Di tempat yang sama, Direktur Utama PT KCIC Chandra Dwiputra memastikan pihaknya telah mengantisipasi adanya sejumlah kondisi tanah yang rawan atau labil di beberapa titik di Jawa Barat. Selain faktor tanah, faktor cuaca ekstrem yang sedang terjadi akhir-akhir ini juga telah diantisipasi sehingga diharapkan tidak akan mempengaruhi proses pengerjaan proyek.

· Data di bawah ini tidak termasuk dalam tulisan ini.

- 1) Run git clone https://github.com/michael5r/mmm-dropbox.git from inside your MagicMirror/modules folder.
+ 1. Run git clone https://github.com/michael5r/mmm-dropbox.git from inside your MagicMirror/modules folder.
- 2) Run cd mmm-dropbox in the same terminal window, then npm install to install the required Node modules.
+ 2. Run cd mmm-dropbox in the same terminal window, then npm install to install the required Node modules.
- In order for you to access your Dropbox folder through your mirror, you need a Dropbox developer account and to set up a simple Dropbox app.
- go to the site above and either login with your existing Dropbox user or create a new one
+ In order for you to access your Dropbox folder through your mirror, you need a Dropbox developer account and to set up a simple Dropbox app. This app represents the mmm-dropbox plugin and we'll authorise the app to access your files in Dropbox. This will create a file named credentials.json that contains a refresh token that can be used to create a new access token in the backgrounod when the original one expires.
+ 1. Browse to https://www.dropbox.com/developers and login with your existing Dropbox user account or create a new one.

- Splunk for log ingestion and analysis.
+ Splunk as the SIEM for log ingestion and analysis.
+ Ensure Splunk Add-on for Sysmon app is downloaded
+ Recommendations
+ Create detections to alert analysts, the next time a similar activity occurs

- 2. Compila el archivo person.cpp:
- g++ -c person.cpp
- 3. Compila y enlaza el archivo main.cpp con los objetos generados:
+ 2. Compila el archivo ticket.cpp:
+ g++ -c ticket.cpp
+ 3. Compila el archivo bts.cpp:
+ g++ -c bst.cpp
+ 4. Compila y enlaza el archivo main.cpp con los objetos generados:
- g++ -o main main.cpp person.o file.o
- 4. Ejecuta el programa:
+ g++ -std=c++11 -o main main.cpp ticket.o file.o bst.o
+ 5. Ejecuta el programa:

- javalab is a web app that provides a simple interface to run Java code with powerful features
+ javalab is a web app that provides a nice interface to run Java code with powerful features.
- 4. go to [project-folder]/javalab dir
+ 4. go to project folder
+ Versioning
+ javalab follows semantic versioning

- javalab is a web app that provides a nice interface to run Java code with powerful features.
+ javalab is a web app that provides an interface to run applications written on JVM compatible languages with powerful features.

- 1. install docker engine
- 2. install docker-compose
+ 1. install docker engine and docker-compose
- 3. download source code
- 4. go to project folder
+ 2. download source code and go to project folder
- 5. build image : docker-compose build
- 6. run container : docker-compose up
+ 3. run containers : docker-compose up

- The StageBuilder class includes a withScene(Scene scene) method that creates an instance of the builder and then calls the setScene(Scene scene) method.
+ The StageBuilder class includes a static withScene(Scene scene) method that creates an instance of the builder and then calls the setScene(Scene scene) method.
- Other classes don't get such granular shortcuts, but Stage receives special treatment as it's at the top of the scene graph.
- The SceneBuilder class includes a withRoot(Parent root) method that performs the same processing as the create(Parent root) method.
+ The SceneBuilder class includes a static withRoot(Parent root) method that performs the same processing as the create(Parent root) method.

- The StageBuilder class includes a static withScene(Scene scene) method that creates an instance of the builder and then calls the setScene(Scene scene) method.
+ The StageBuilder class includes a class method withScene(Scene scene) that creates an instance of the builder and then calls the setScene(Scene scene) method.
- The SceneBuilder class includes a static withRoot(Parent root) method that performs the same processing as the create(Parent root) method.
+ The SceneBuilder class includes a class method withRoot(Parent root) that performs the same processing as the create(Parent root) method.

“Jadi yang rawan sudah kita mitigasi. Kita sudah antisipasi hal tersebut,” jelas Chandra.
Saat ini PT KCIC tengah mengerjakan sebanyak 13 Tunnel atau terowongan Kereta Cepat Jakarta-Bandung. Nantinya Kereta Cepat Jakarta Bandung akan memiliki panjang mencapai 142,3 km dengan empat stasiun pemberhentian, yakni Stasiun Halim, Karawang, Walini, hingga Tegalluar, Bandung. Dari jalur tersebut sebanyak 80 km dibangun layang atau elevated.